João Carlos Antunes
O 25 de abril por quem o sonhou, viveu e contou
Em 1971, Maria Teresa Horta (1937) publicava Minha Senhora de Mim, um livro de poesia que a censura logo apelidou de pornográfica, ofensa à moral tradicional da nação e subversiva porque punha em causa o status quo do pensamento patriarcal. Obviamente que a edição foi imediatamente apreendida e destruída pela PIDE. Por esta obra, que não foi a primeira a ter chamado a atenção da polícia política, Maria Teresa Horta foi perseguida, insultada e foi até vítima de uma violenta agressão na rua, tão violenta que obrigou a internamento hospitalar. Os três homens que a agrediram disseram-lhe: “Isto é para aprenderes a não fazer aquilo que fazes”.

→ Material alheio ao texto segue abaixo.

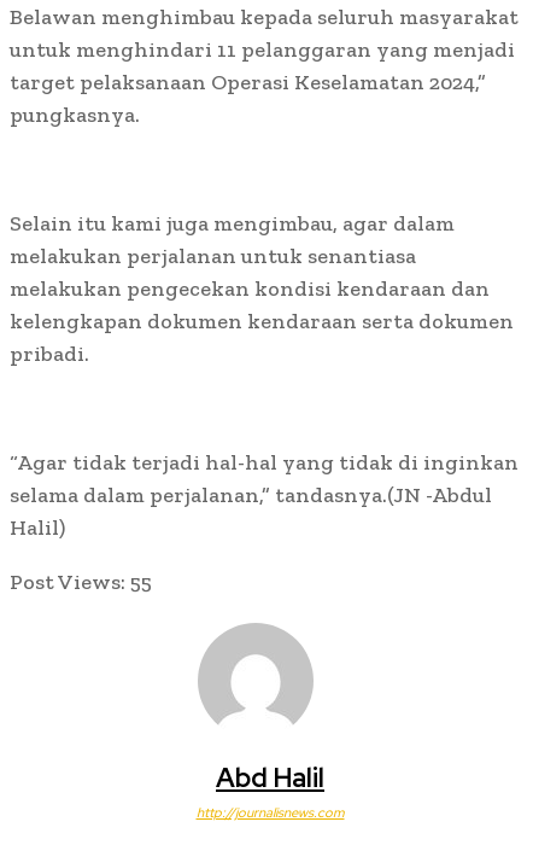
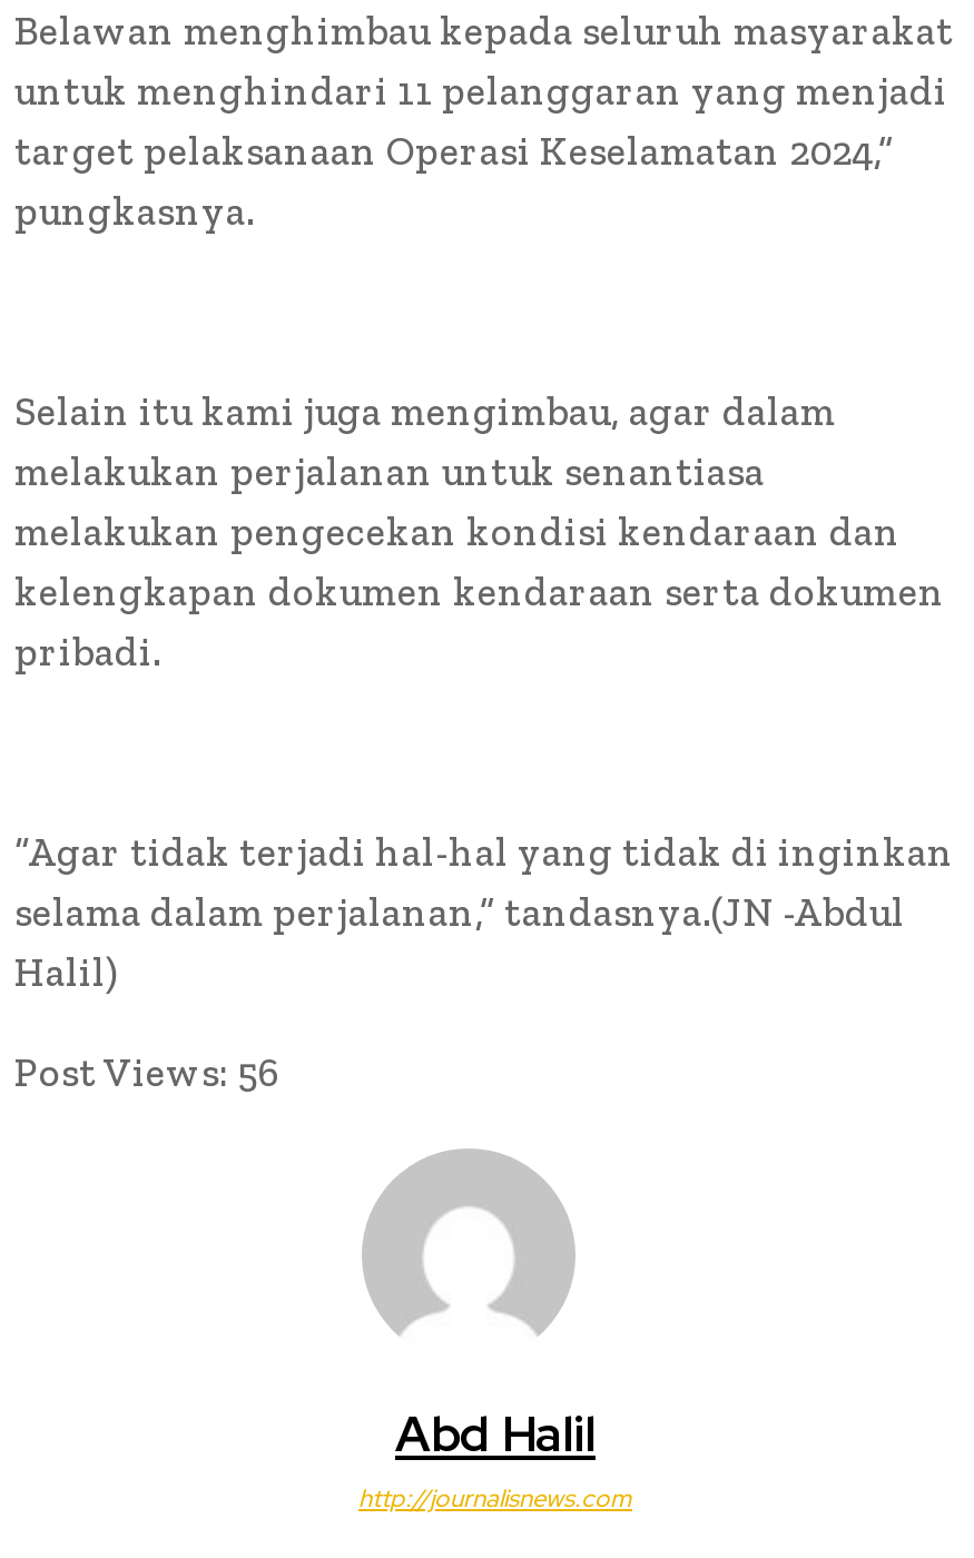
[10,569,152,596] Post Views: 55 -> [14,1049,279,1098] Post Views: 56

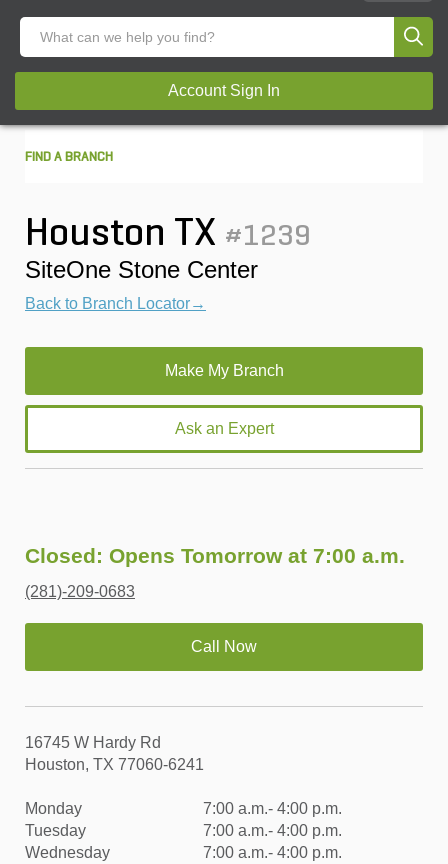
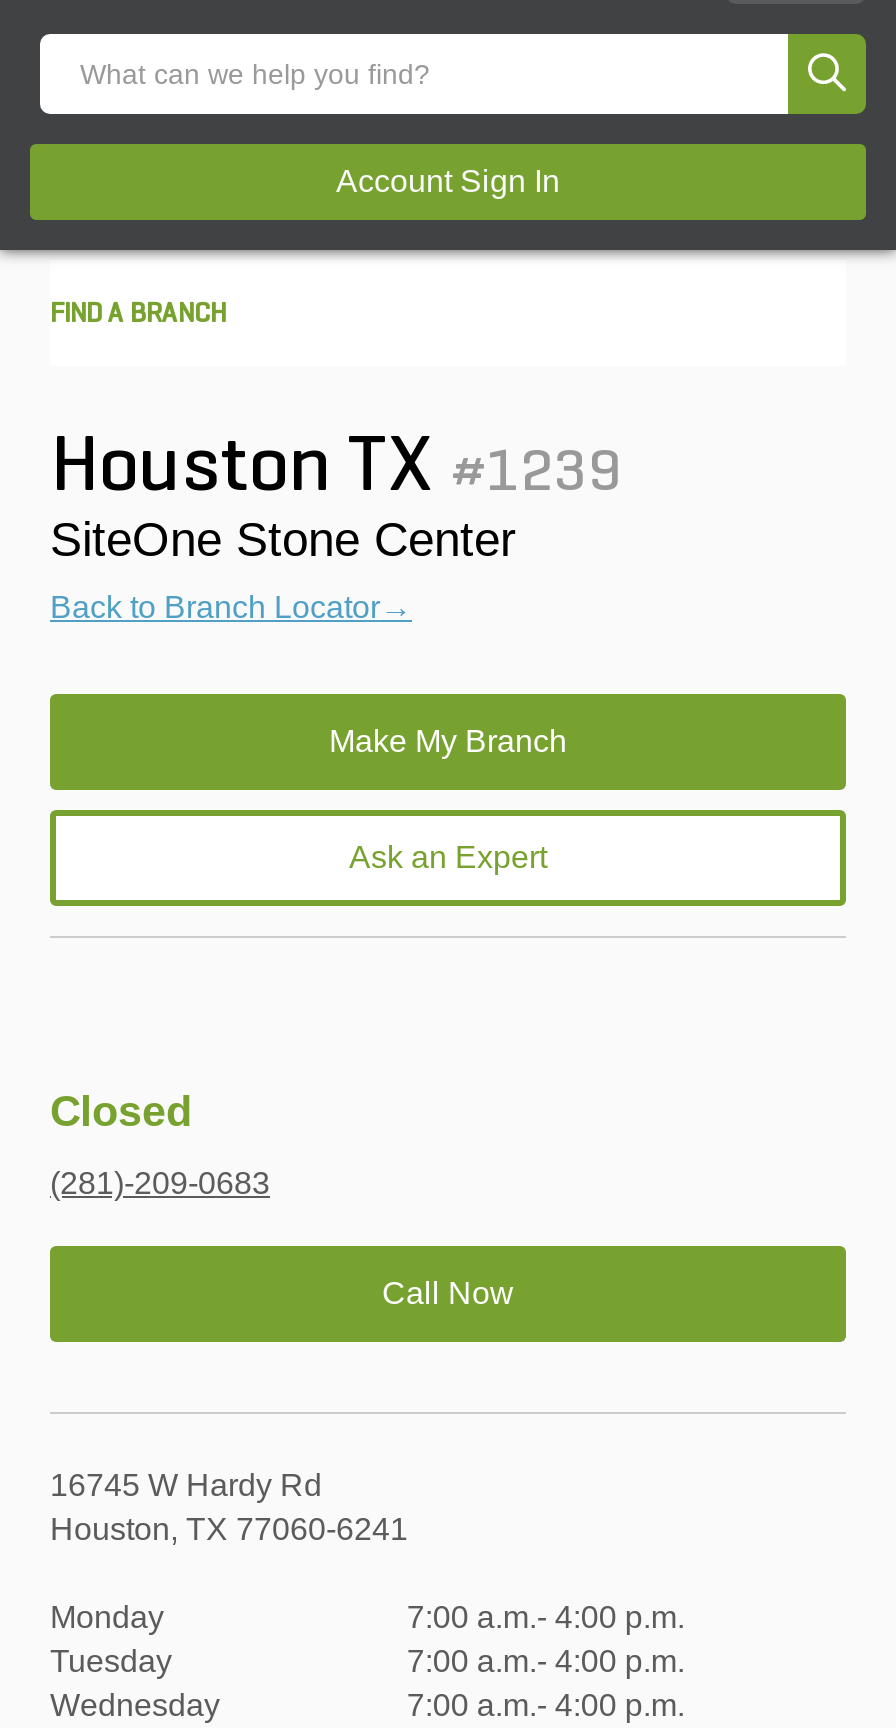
[25,544,405,568] Closed: Opens Tomorrow at 7:00 a.m. -> [50,1088,192,1136] Closed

Todas as semanas, ela almoçava com as amigas Maria Isabel Barreno e Maria Velho da Costa, escritoras já falecidas. E desafiaram-se, que se isto aconteceu a quem escreveu um livro de poesia assim, o que seria se fosse uma obra escrita a três mãos… E se assim o pensaram, melhor o fizeram. Tendo consciência dos riscos que corriam, durante meses cada uma escreveu as narrativas ou poemas que questionavam a condição da mulher em Portugal, numa sociedade patriarcal e ultra conservadora. Quiseram também quebrar tabus sobre o corpo e a sexualidade feminina, em material escrito que discutiam e iam acrescentando à obra em construção, tendo desde logo decidido que nunca seria revelado a autora de cada texto. A publicação das Novas Cartas Portuguesas na editora Estudos Cor, aconteceu pela mão de Natália Correia, sua diretora literária. Foi publicado em 1972 e apreendido três dias depois pela PIDE-DGS que também as prendeu e levou a interrogatório, colocando-as numa sala com detidas por prática de prostituição. O que surpreendeu o regime, e o deixou desconfortável foi o movimento de solidariedade internacional, em especial em França e nos Estados Unidos, com mulheres intelectuais e feministas como Marguerite Duras, Simone de Beauvoir, Doris Lessing e Íris Murdoch, a manifestarem-se à porta das embaixadas de Portugal. O julgamento das três escritoras que ficaram conhecidas pelas Três Marias inicia-se em outubro de 1973 e estava marcada a sessão de leitura da sentença para 25 de abril de 1974. Aconteceu alguns dias depois, com a óbvia absolvição e aclamação.
A edição que apresento é de 1974, a primeira que pôde chegar a quem o quisesse ler em plena liberdade de informação e de expressão. Escolhi o livro para este espaço, como exemplo do País que tínhamos antes de abril de 74, onde a palavra PROIBIDO fazia parte do quotidiano português. Quando era proibido ler, ver ou ouvir tudo aquilo que não partilhava os ideais do regime ditatorial. Quando se vivia no terror de cair nas malhas da polícia política e se era julgado em tribunais plenários por delitos de opinião. Quando a mulher não podia sair do país ou exercer uma profissão, que não fosse a de doméstica, sem autorização escrita do marido. Quando a mulher não podia sair à noite, sozinha. Quando um casal de namorados não se podia beijar na rua. É bom que os saudosistas do 24 de abril e as novas gerações atraídas pelo canto das sereias do populismo o saibam e decidam se gostariam de viver num País assim, vigiado por mais de mil agentes da PIDE e 20 mil informadores, vulgo bufos.